▶ **ACTION ITEM**: Leaving the pictures aside, transcribe the data below exactly.
*** Begin section ***
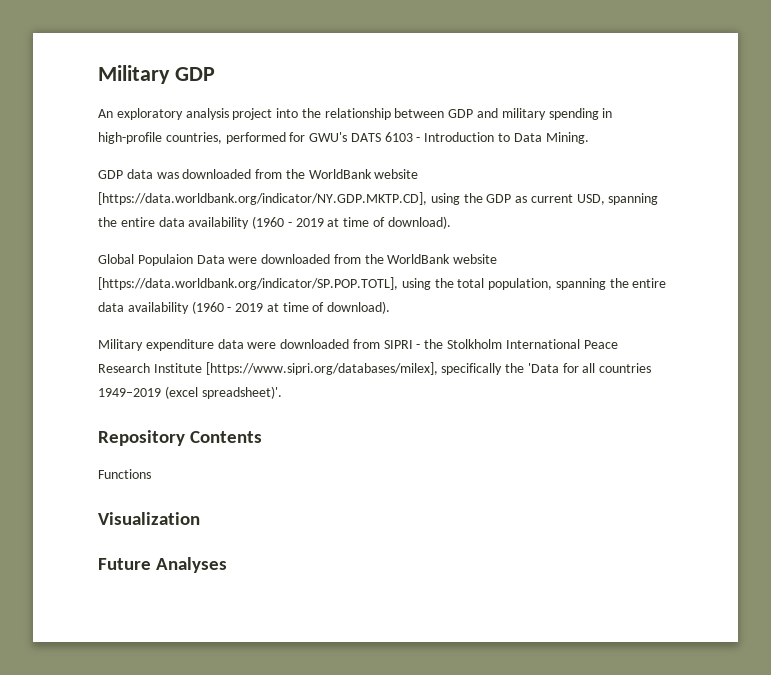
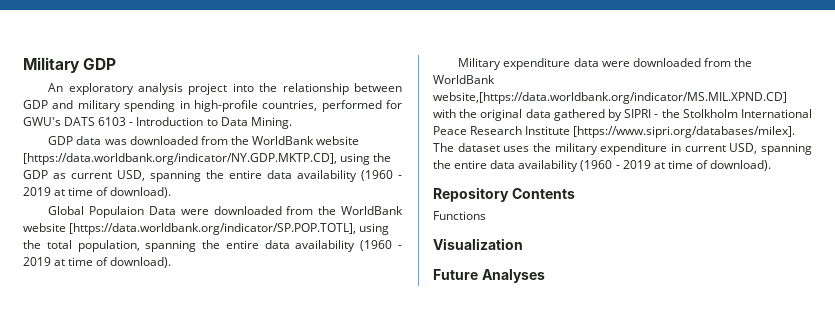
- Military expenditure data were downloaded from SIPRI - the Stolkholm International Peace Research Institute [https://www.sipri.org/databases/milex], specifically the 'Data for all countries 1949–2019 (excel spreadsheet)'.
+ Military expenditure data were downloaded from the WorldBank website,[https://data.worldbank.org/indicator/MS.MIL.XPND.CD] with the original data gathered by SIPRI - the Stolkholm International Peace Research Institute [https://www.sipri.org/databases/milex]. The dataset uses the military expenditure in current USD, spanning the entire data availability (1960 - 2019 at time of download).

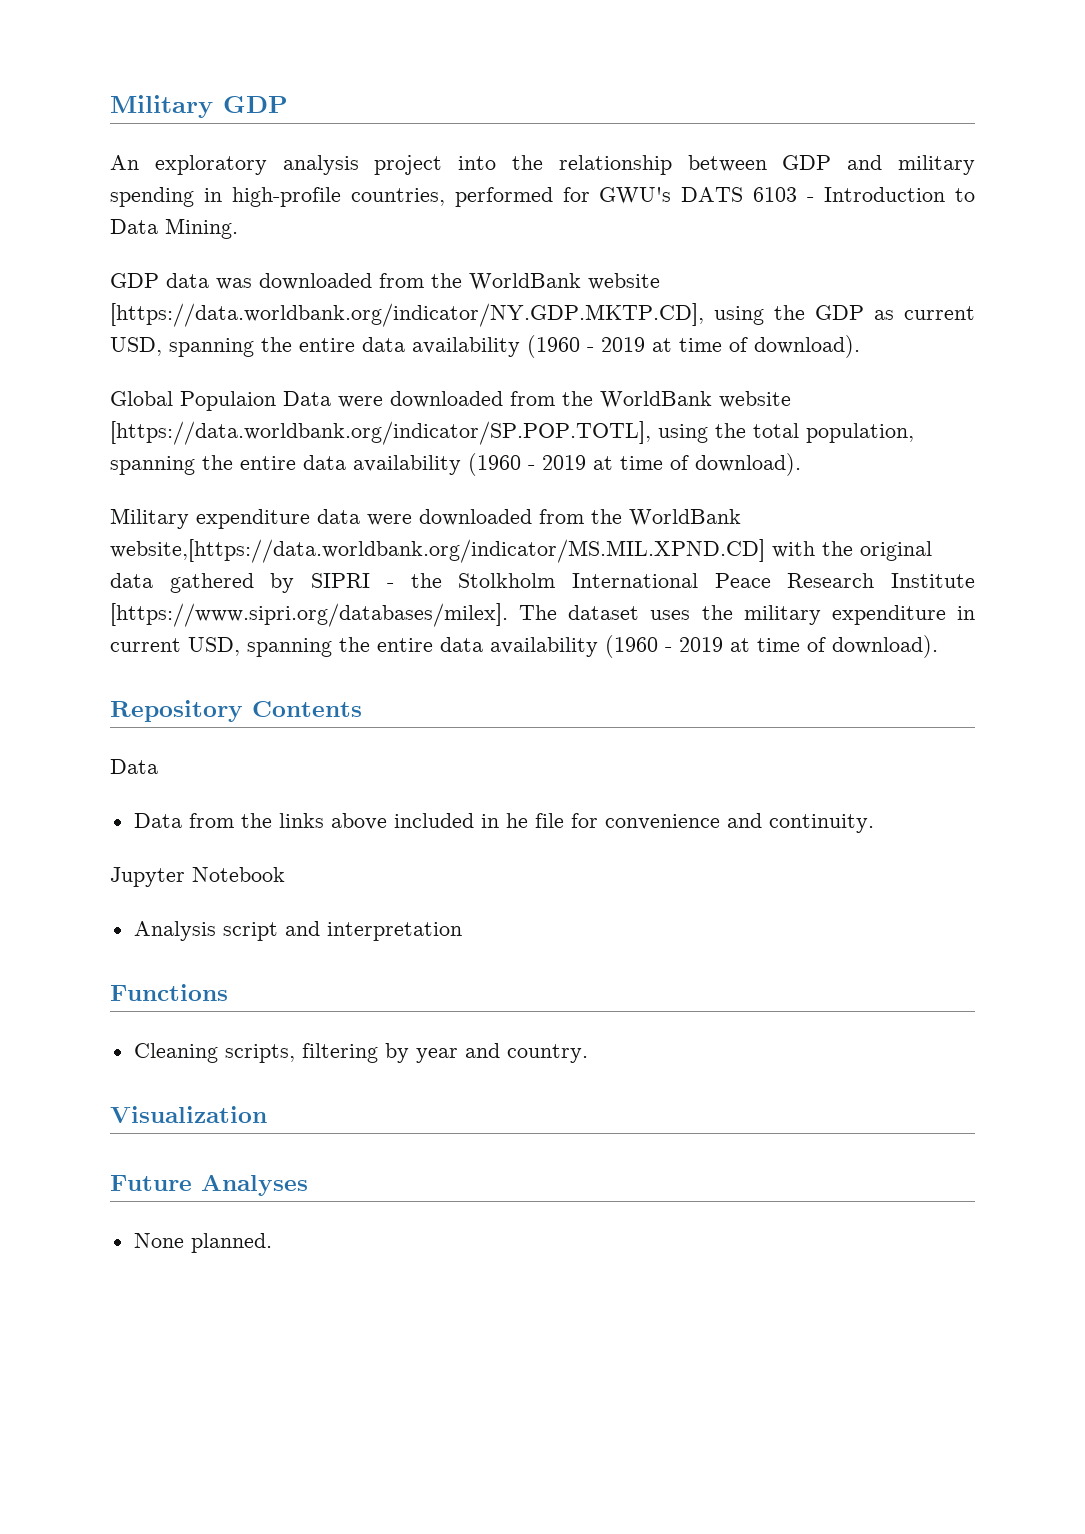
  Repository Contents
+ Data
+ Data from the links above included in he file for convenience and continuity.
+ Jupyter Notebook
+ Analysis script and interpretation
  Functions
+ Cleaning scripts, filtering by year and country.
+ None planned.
*** End section ***
▶ **ANSWER BOX**:
- Military expenditure data were downloaded from SIPRI - the Stolkholm International Peace Research Institute [https://www.sipri.org/databases/milex], specifically the 'Data for all countries 1949–2019 (excel spreadsheet)'.
+ Military expenditure data were downloaded from the WorldBank website,[https://data.worldbank.org/indicator/MS.MIL.XPND.CD] with the original data gathered by SIPRI - the Stolkholm International Peace Research Institute [https://www.sipri.org/databases/milex]. The dataset uses the military expenditure in current USD, spanning the entire data availability (1960 - 2019 at time of download).

  Repository Contents
+ Data
+ Data from the links above included in he file for convenience and continuity.
+ Jupyter Notebook
+ Analysis script and interpretation
  Functions
+ Cleaning scripts, filtering by year and country.
+ None planned.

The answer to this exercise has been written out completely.